Kevin, I did not know that about Philadelphia. Interesting. I am now really fascinated to see what Chip Kelly does there, especially what he will do, or not do, with Michael Vick...

GT,

Fair Weather fans? What’s that?

We still wore the colors during that near decade of bottom feeding NFL performance where our team consistently earned low first round draft choices.

Who else do you know that stood the same test of time? Who else can you name right now off the top of your head who so diligently followed a sports franchise with such a dismal winning record while one entire decade passes by your eyes and is removed from our lifespan?

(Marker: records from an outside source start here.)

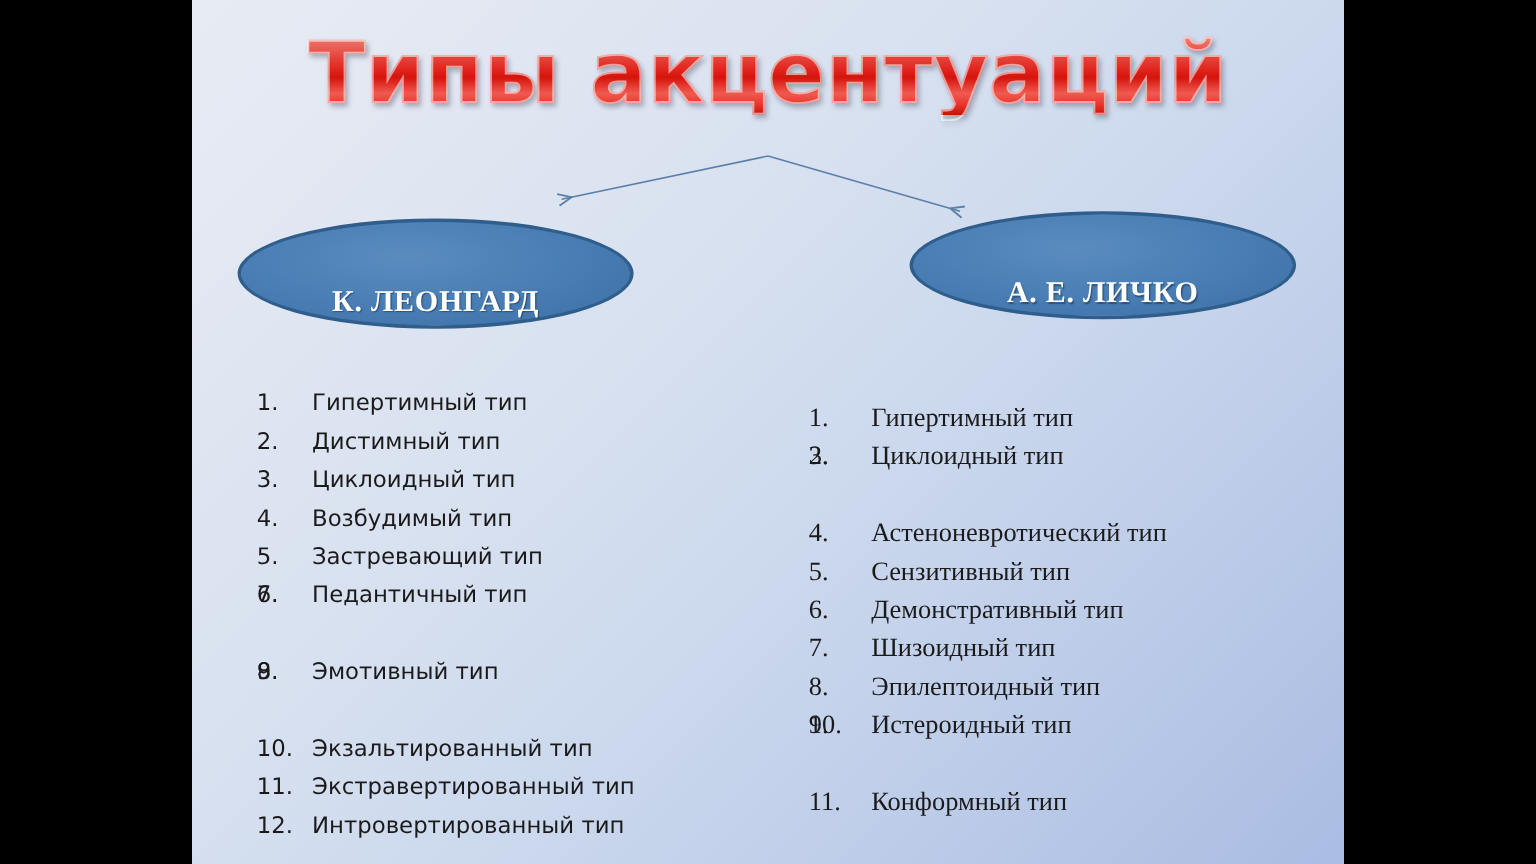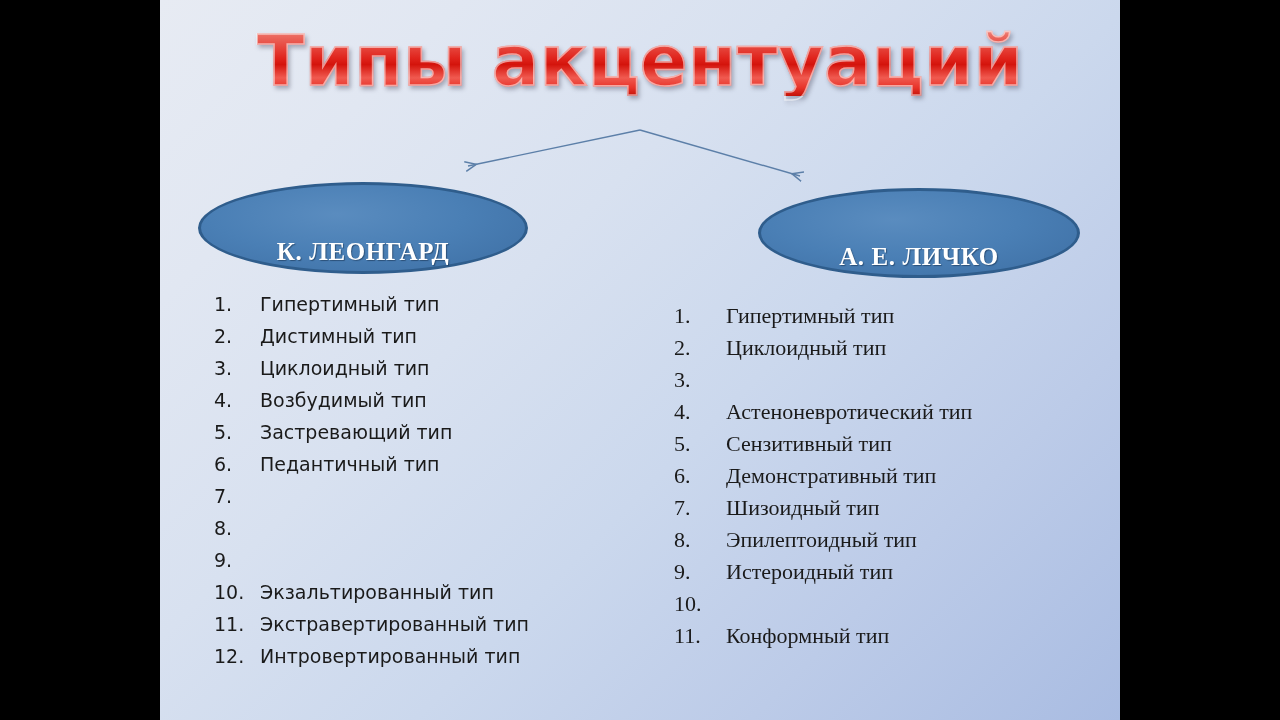"А. Е. ЛИЧКО" #ellipse-lichko { top: 188px -> 176px }
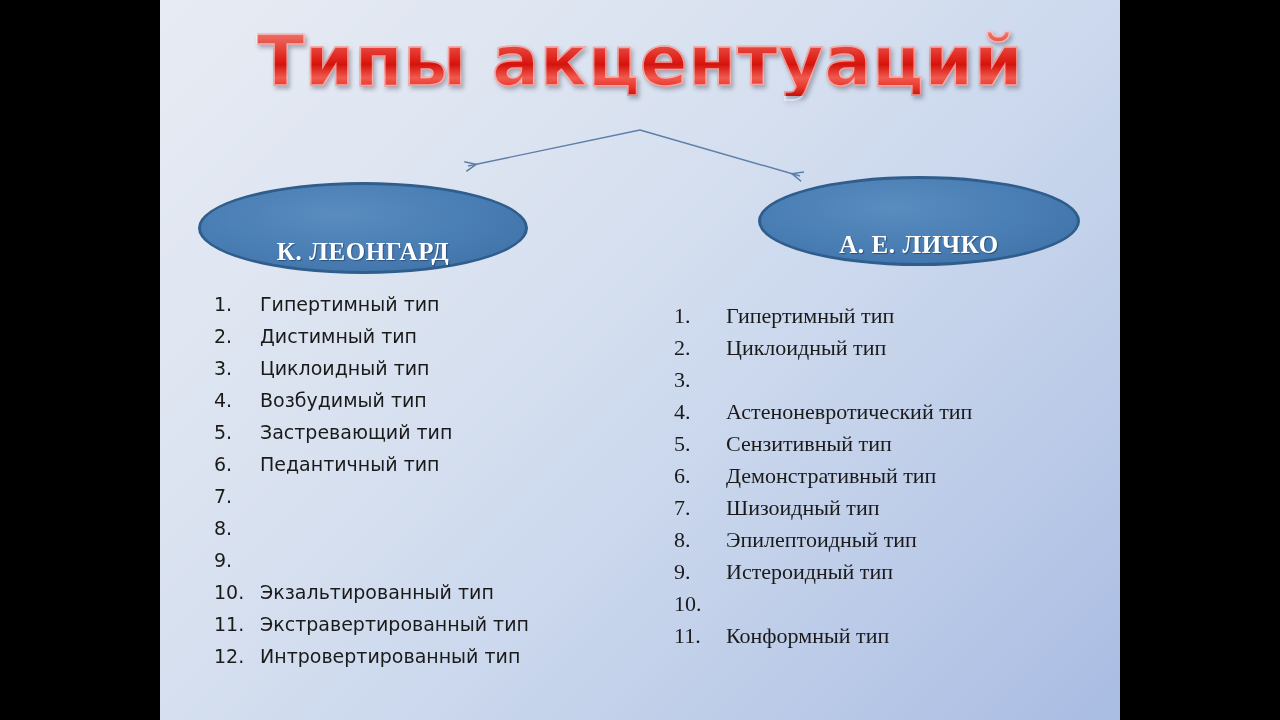"Гипертимный тип" .type-list .txt { margin-top: none -> 32px }
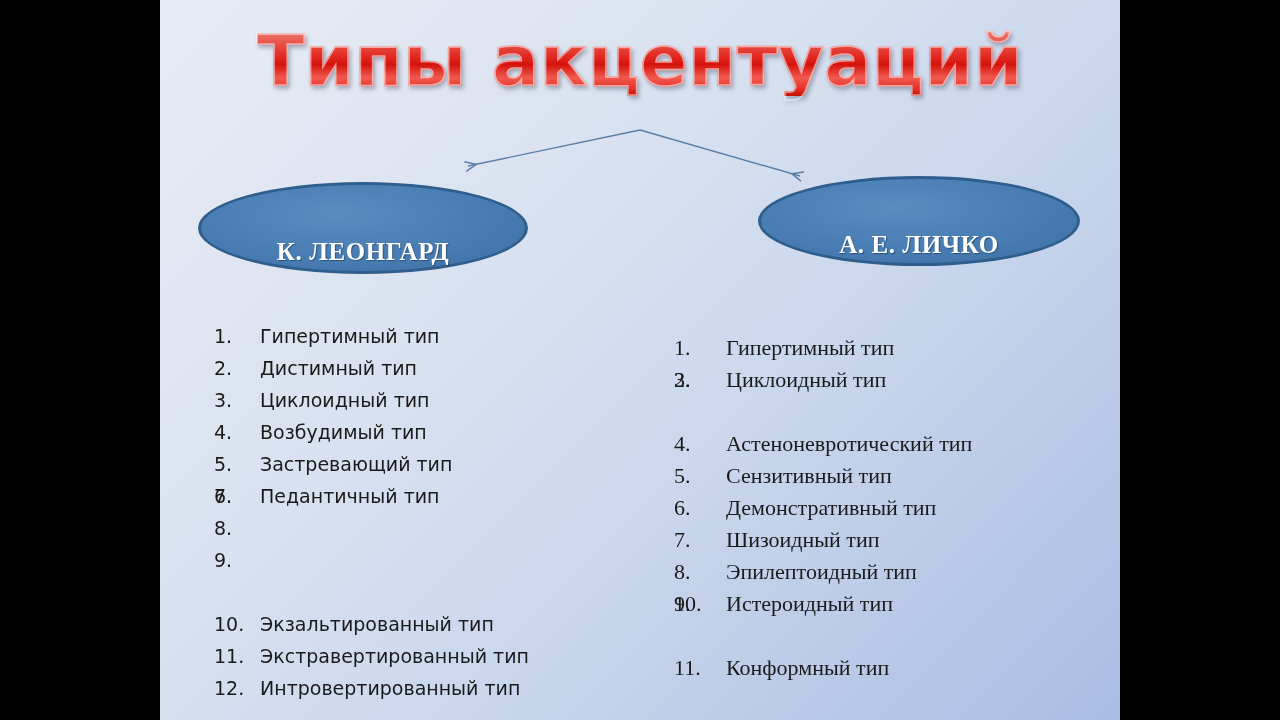"Эмотивный тип" span.txt { html: none -> <span>Эмотивный тип</span> }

I’ve met fans of other teams, on occasion a “true faithful” of some perennial pathetic team, still faithfully wearing the colors.

But our group? Unheard of, really, if you stop and think about it. There’s no one who can compare to us. The 49er followers. The Loyal and Noble Devotees of an idea. The notion of Greatness. That it can be achieved. That on Earth mortal greatness achieved by flawed men could stand the test of the ages and be forever immortalized. After all of us are long gone there will still be the legends. People will still talk about the greatness of ages past. The 49ers. An era existed where such greatness could occur. Greatness personified. It will always be and nobody can take that away from them or from us.


Truly stirring rhetoric. It made me think of this:

[link= Do It!!!!![/link]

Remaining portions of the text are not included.